Problem requirements = Read through the data and count the lines that contain the string "number"; give only the result.

Given data =

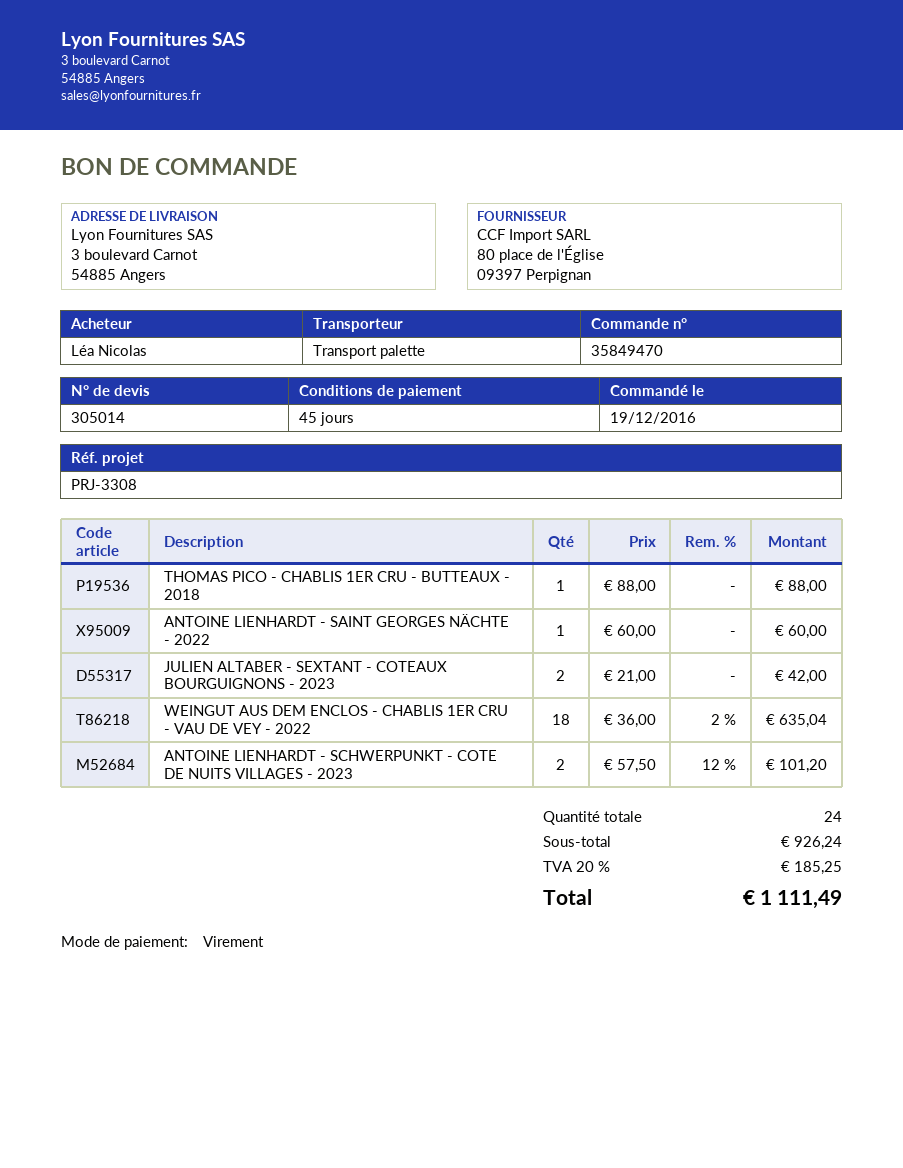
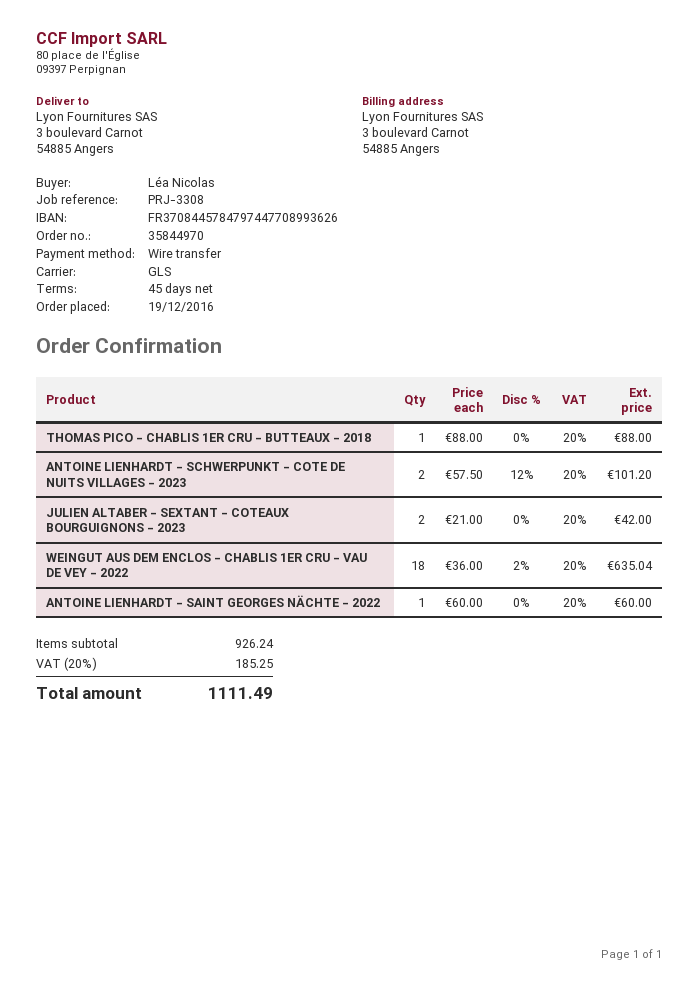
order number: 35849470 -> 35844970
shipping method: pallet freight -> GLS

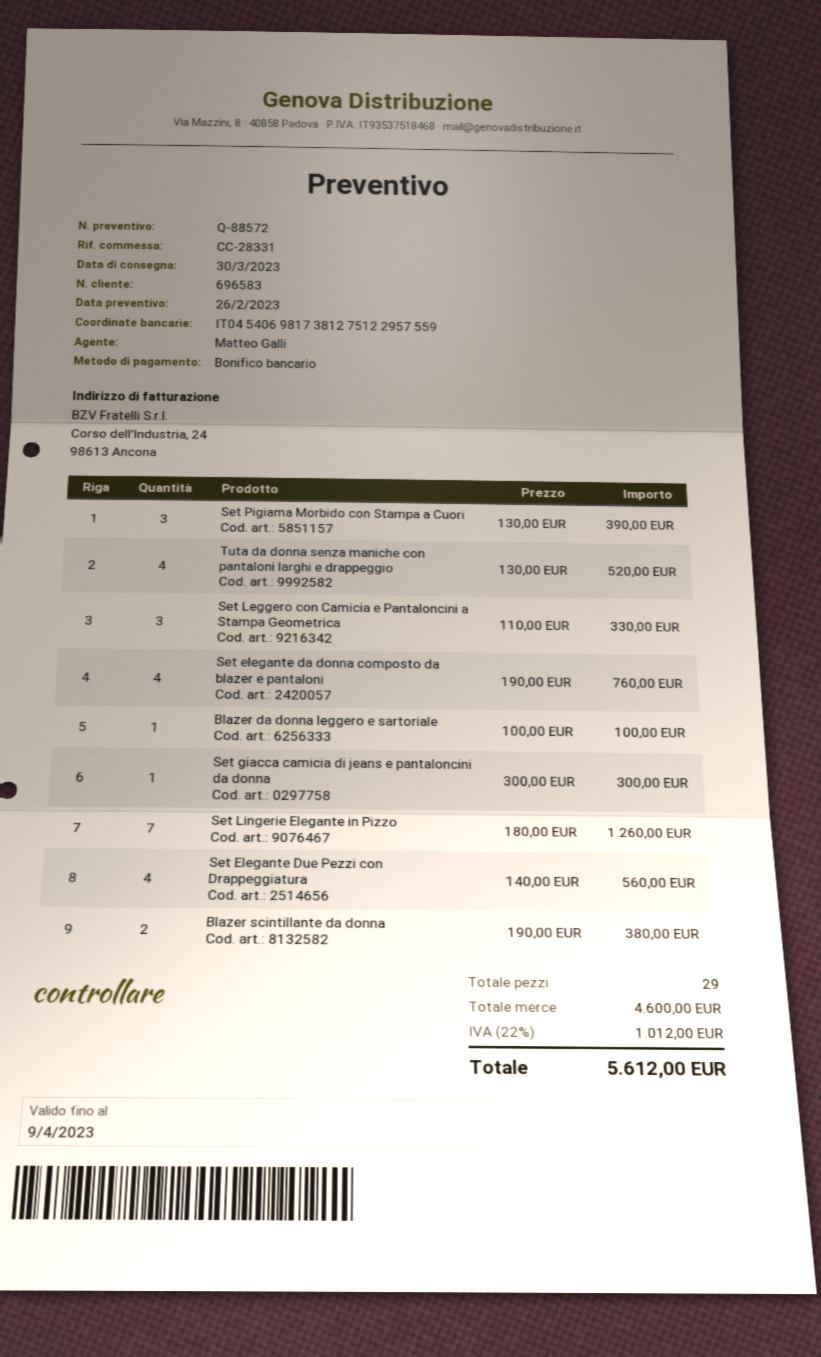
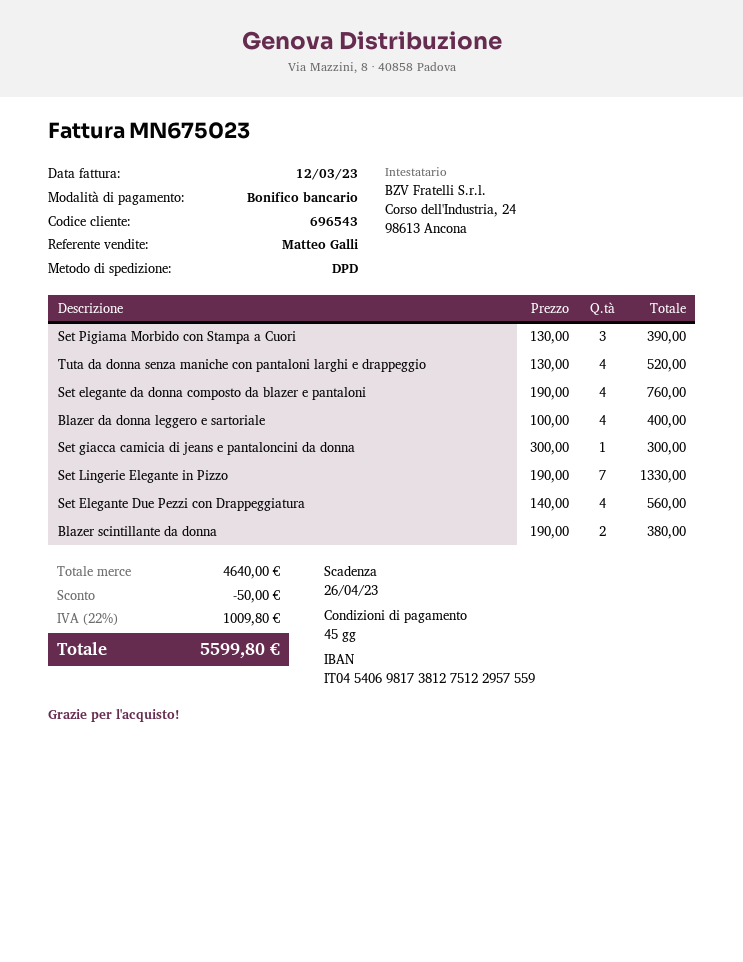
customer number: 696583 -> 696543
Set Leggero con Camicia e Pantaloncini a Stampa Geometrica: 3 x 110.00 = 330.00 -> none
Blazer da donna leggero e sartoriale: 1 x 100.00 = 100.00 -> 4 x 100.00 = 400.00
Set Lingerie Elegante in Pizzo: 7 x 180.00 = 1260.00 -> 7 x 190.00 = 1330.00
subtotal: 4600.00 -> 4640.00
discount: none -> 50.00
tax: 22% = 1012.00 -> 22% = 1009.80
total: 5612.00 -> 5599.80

Answer to this problem = 2